§ **What the exercise asks**
Give the lines below again, exactly as they stand, and leave out the images.

===== Exercise inputs =====

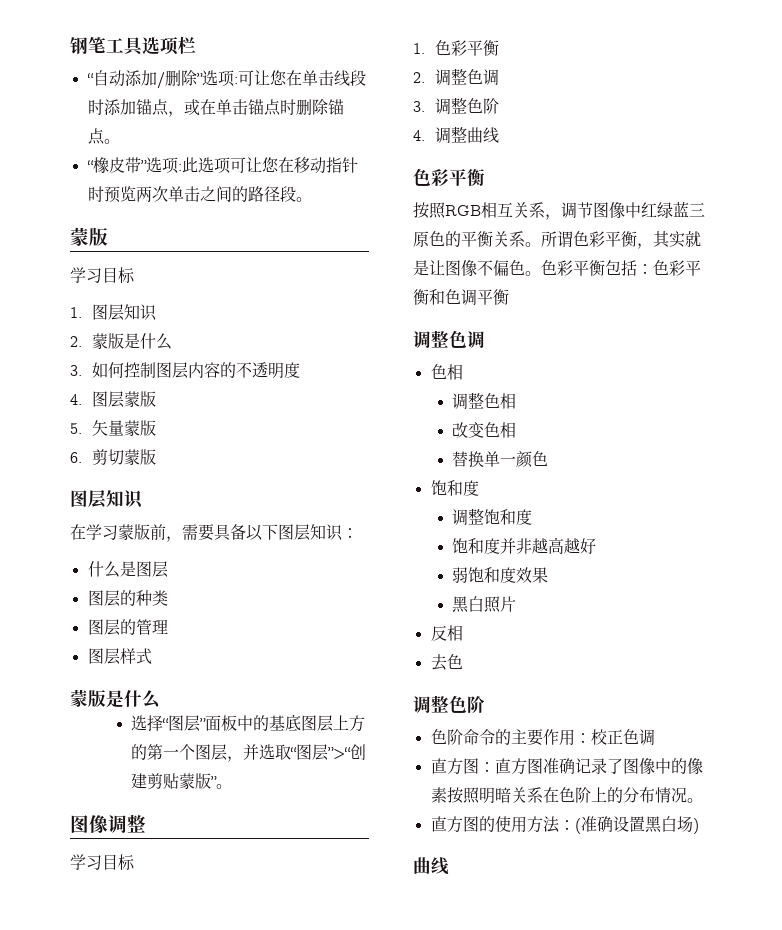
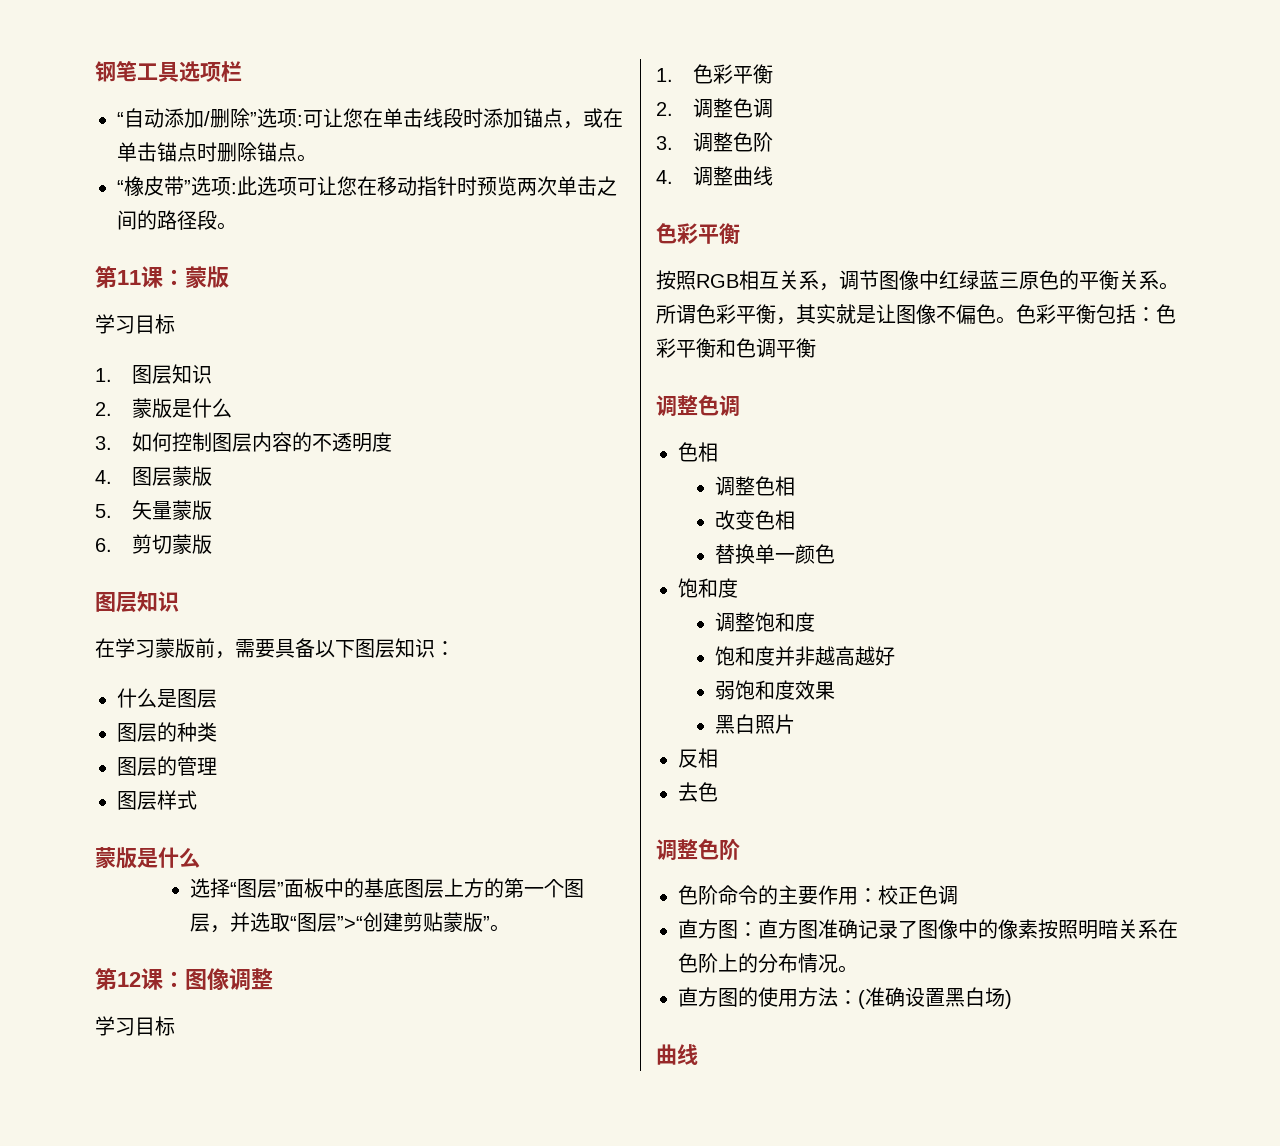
  “橡皮带”选项:此选项可让您在移动指针时预览两次单击之间的路径段。
- 蒙版
+ 第11课：蒙版
- 图像调整
+ 第12课：图像调整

=====

§ **Answer for this exercise**
  “橡皮带”选项:此选项可让您在移动指针时预览两次单击之间的路径段。
- 蒙版
+ 第11课：蒙版
- 图像调整
+ 第12课：图像调整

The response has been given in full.